February 1, 2000. An op ed by FPI’s Trudi Renwick, in Newsday.
A new study by the Center on Budget and Policy Priorities and the Economic Policy Institute reports that New York has the most unequal income distribution of the 50 states. Concerted action by both the public and private sectors is needed to reverse this imbalance.
The average income of the top 20 percent of New York families is 14 times as large as the average income of the poorest 20 percent. New York also has the third widest income gap between the rich and the middle class, behind only Arizona and New Mexico.
For the 11 largest states, the study also looks at the incomes of the richest 5 percent of families. In New York in the 1996-98 period, these families had incomes that averaged $269,051, or 25 times more than the incomes of the lowest fifth (which averaged $10,769 during this period) and 5.8 times greater than the average income ($46,756) of the middle fifth.
These findings are consistent with other evidence that New York State’s recent prosperity is not being widely shared. Since the late 1970s, no state has seen greater growth in the gap between rich and the poor than New York. In the late 1970s, New York had the most unequal income distribution of any northern industrial state (7.8 to 1), but it was very close to the national average of 7.4 to 1, and ranked “only” 12th among the 50 states. By the late 1980s, it ranked fourth and it now has a comfortable top ranking.
These widening income gaps are the result of two divergent trends. The average income of the top fifth of families is going in one direction -up -at the same time the average incomes of families in the other fifths are being pulled the opposite way, overwhelmingly by forces outside their control.
The average income of New York families in the top fifth of the income distribution grew 15 percent since the late 1980s, while the average income of New York’s bottom fifth fell 15 percent. The average incomes of families in the three middle fifths of the income distribution also fell.
Unfortunately, these widening gaps were not discussed by Gov. George Pataki in either his State-of-the-State Address or his budget message. He was also silent on the broad range of issues critical to ensuring that the economic well-being of low- and moderate-income families does not continue to deteriorate. These include ensuring that the unemployment insurance system works for low-wage workers (access to this safety net now is based on total wages earned rather than on the number of hours worked) and restoring the purchasing power of the minimum wage.
In the 1960s and 1970s, someone working full time at the minimum wage could keep a family of three out of poverty. Today, such a family would be well below the poverty line. It wasn’t until last month, however, that the governor, after more than three years, even agreed to bring New York’s $4.25 minimum wage up to the federal level. Never in history had New York gone this long with a minimum wage below the federal level.
Republican governors in neighboring states are taking a more enlightened approach. The minimum Connecticut wage is $6.15, a dollar above the federal rate.
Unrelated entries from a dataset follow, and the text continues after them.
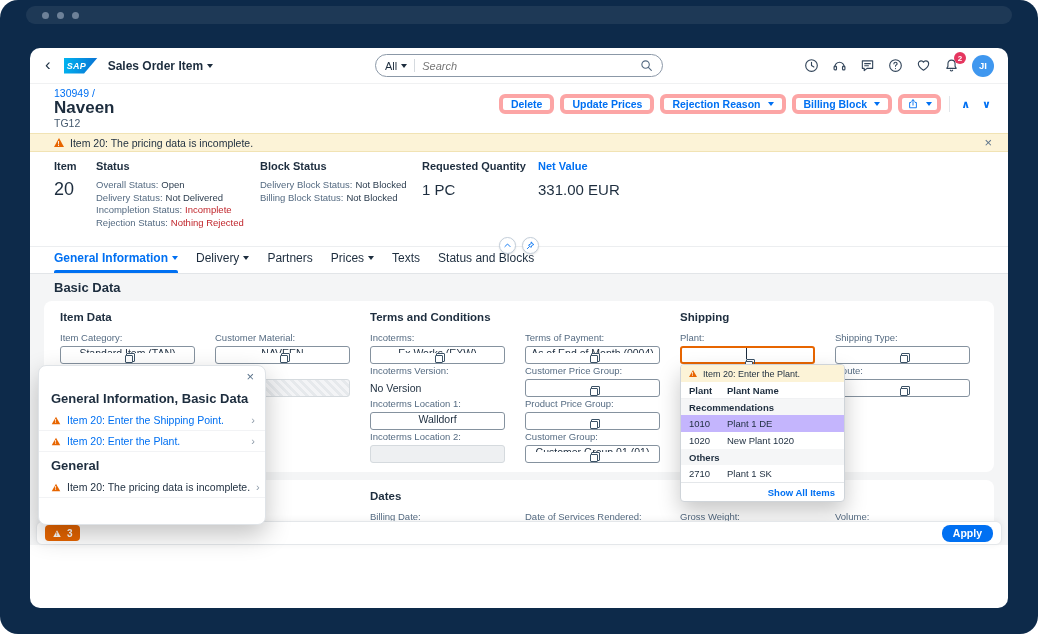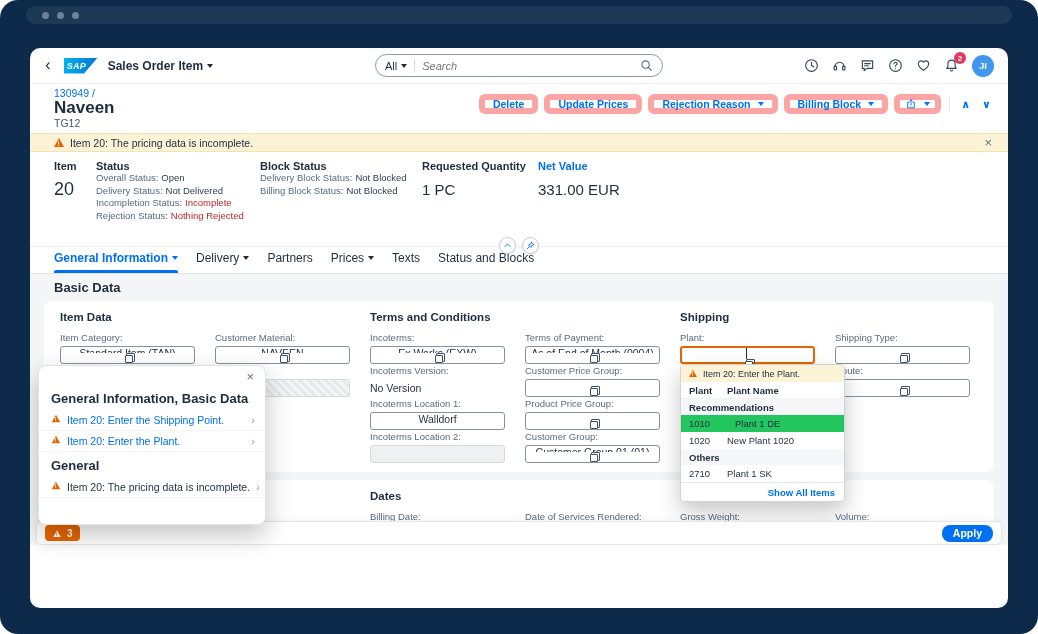"Delete" .hbtn { border: 6px solid #fca5a5 -> 4px solid #fca5a5 }
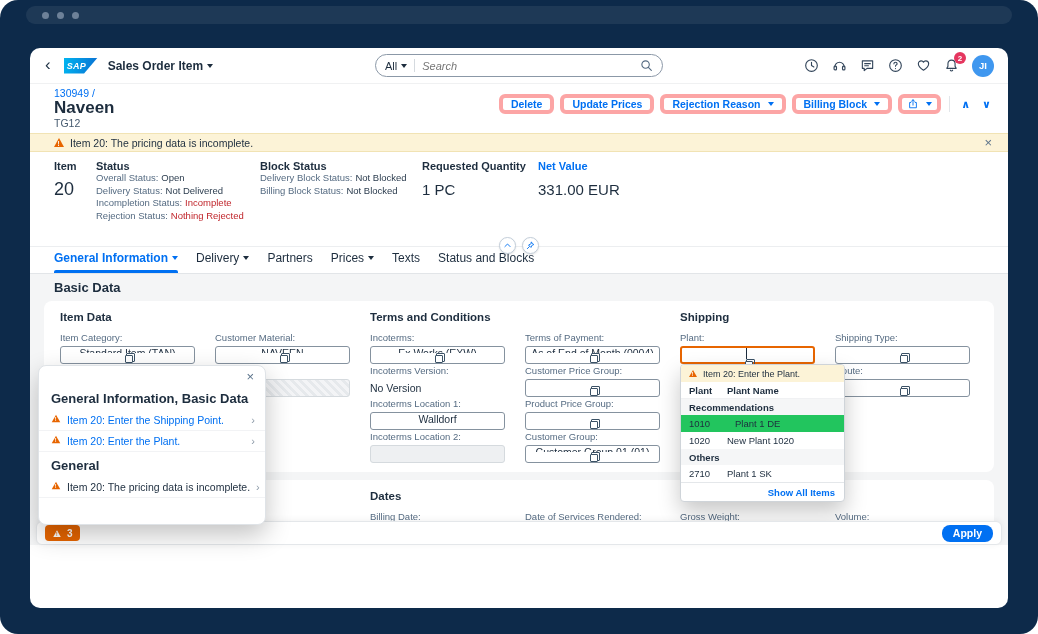"Overall Status: Open" .frows { margin-top: none -> 7px }
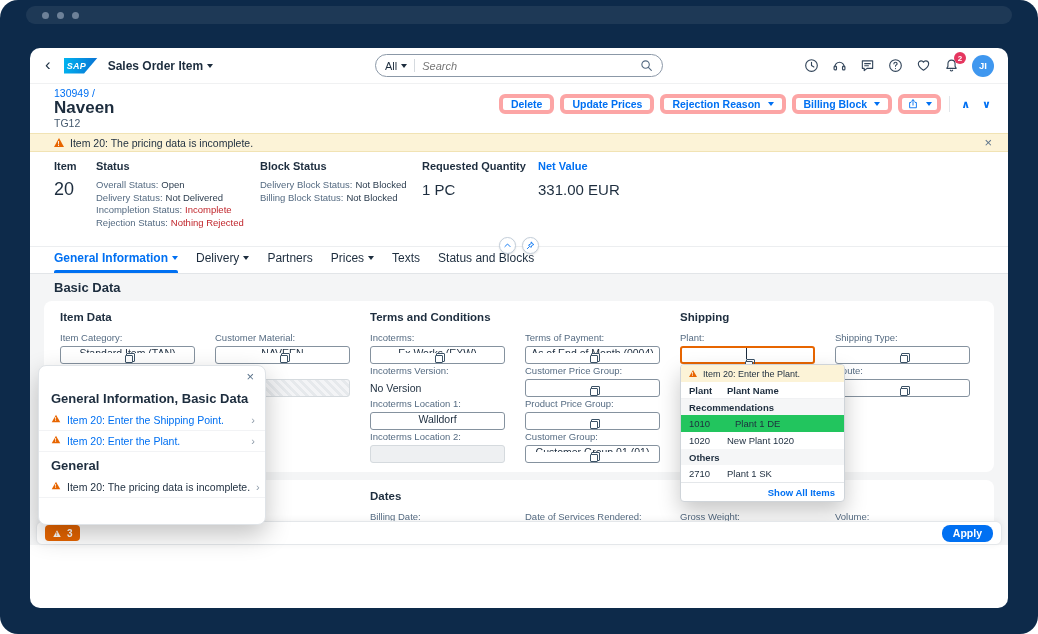"Item 20: Enter the Shipping" .mp-item { align-items: flex-start -> center }
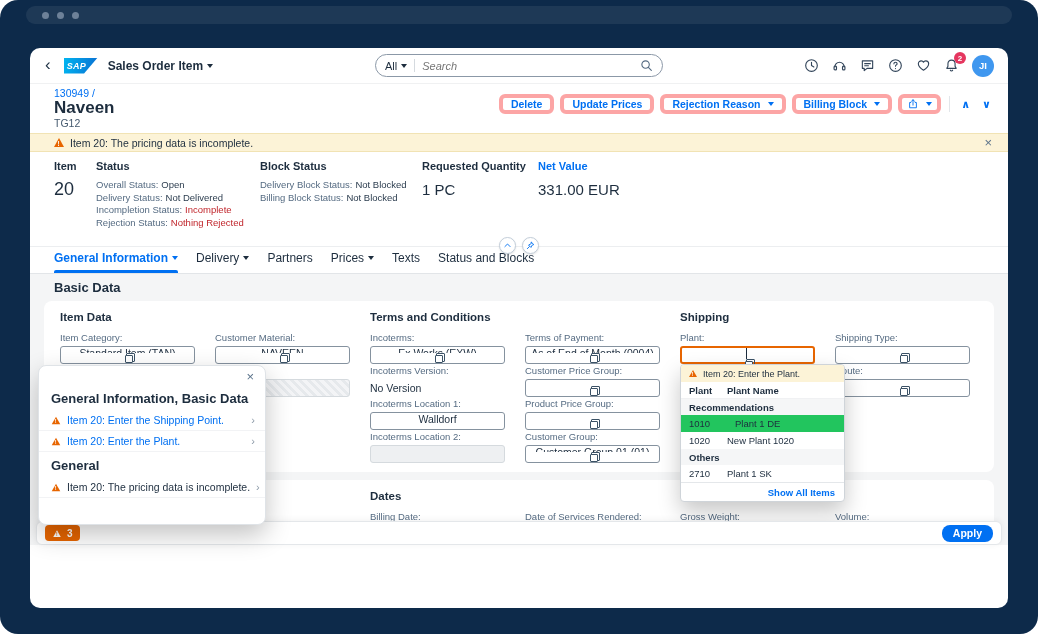"1010" .sg-row.sel { background: #22c55e -> #c4b5fd; gap: 8px -> none }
In Massachusetts, it’s $6 and will go to $6.75 a year from now.
New York needs a comprehensive strategic plan for reducing poverty, increasing job opportunities and making it easier for people to move up the socioeconomic ladder. At both the state and local level, religious, labor, civic, academic, philanthropic and business leaders can contribute to the development of such a plan by convening summit meetings and other forums at which people from different walks of life can explore the causes and the consequences of New York’s widening income gaps in a thorough and deliberative manner.